When my wife and I brought our infant back from the hospital years ago to our empty nest (and fridge), we felt unprepared – almost embattled. I had to break out from mother-and-child to find food and baby supplies on the block. Stepping off into a summer storm, I looked up at the heavens and flashed on a writer-friend’s maxim:
Watching an oncoming storm from behind a window in a cottage in upstate New York, the dark treetops waving against a black sky, lightning along the horizon, all in all a perfect happening. It is hard to believe this is only mechanical forces at play without any divine orchestration. [3]
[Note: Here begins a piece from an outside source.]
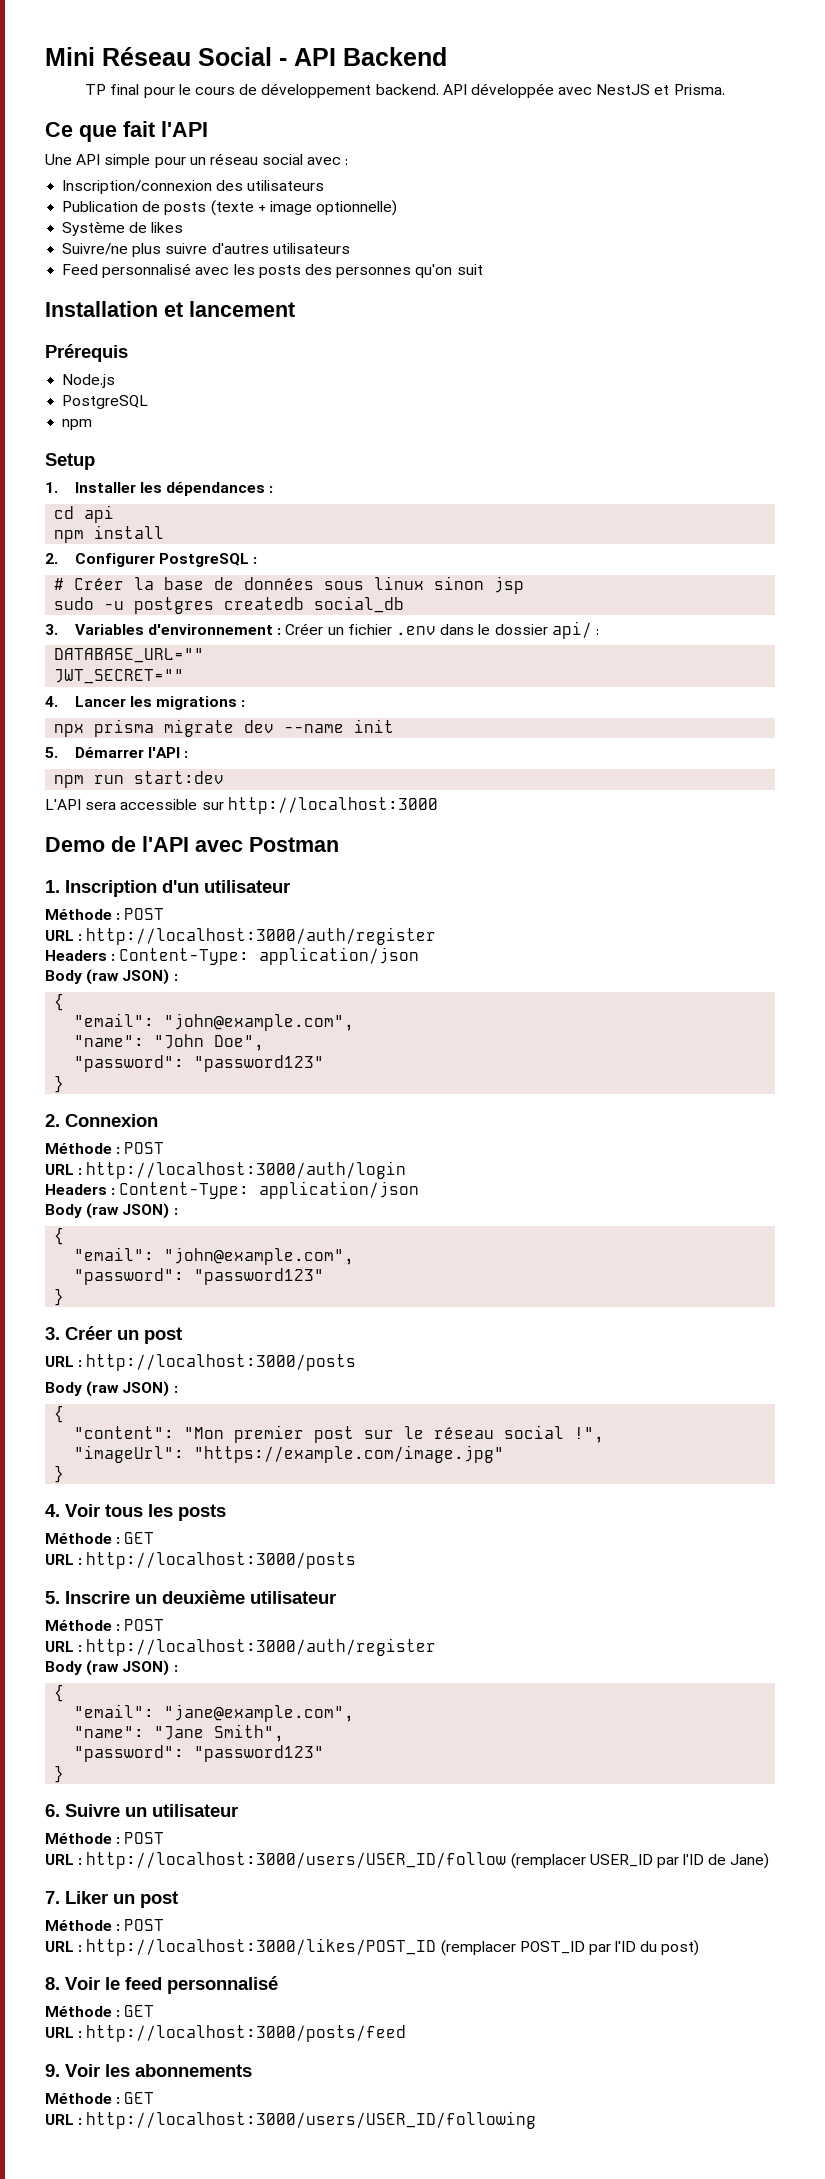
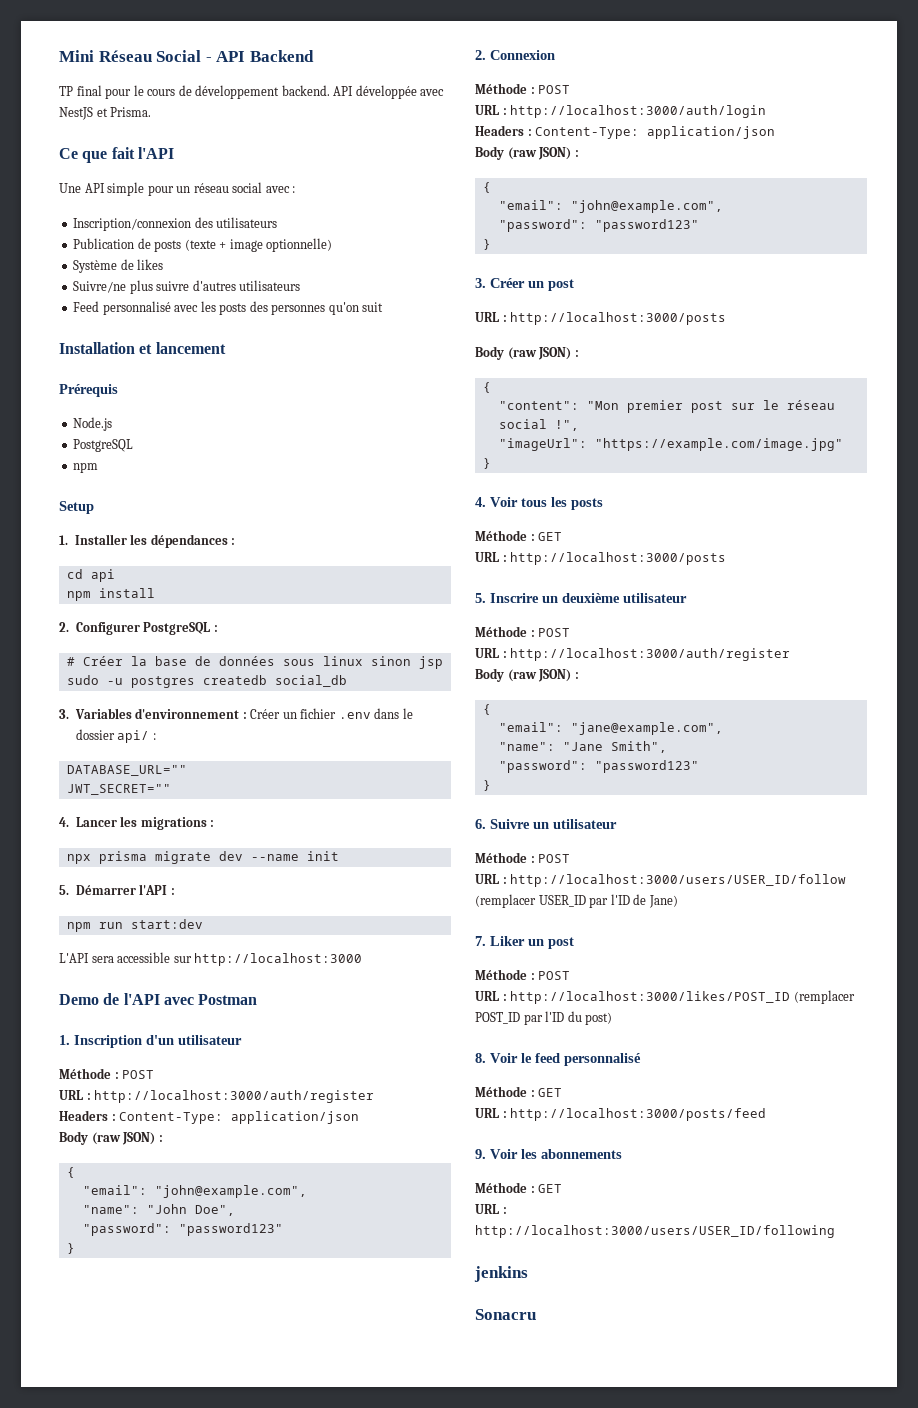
+ jenkins
+ Sonacru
Taking the storm in as I splashed across the street to a take-out joint, I suddenly felt (for as long as you truly feel any emotion) blessed. I was sure Creation was on my child’s side.
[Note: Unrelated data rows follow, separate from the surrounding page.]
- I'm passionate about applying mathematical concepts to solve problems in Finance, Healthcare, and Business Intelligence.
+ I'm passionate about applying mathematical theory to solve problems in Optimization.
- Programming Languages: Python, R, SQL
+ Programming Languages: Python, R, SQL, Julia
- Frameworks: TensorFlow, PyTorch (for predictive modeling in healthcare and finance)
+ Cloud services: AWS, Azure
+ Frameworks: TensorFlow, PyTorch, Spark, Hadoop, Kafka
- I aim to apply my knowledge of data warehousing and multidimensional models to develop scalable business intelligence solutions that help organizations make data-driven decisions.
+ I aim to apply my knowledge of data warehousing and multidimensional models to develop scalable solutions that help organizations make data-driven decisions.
Knowing me I must’ve started singing in the rain. But I can’t remember what song. So – what the hey – in the absence of a divine editor, let’s cut to the present. Today was the first day of school. Me and my boy played imaginary baseball on the sidewalk until the bus came. Once we were on board, he read his book as I looked out the window, ruing the end of summer even though fall’s my season. When we got off at our school stop, another parent teased us about how much my third-grader had grown over the summer. I looked with new eyes across at my little…no, long boy and heard myself singing one of “New Day’s” Holiday makeovers of Simone: “Birds in the sky know how I feel / Fish in the sea know how I feel / It’s a new life…”
God bless the child.
Notes
1 Those connections are based on family and neighborhood, though they aren’t bound by them. (Jay-Z and West switch places in Throne on a “Just Like Compton” shout-out – Brooklyn’s Jay rolls down “South Shore Drive” and Chi-Town’s West “makes a left on Nostrand Ave.”) Black Church experience (pace Adolph Reed) is foundational as well. The rappers put themselves in the pulpit – “Preach!” – not just the throne.
2 No offense to writers like Ralph Ellison and Albert Murray (author of The Omni-Americans) who underscored the variousness of African-American experience back in the day. But Obama spoke on this in the mass media. And, of course, he’s now walking the walk in the White House (not The Century Club where Ellison and Murray used to hang).
3 See Hans Koning’s Little Book of Comforts and Gripes.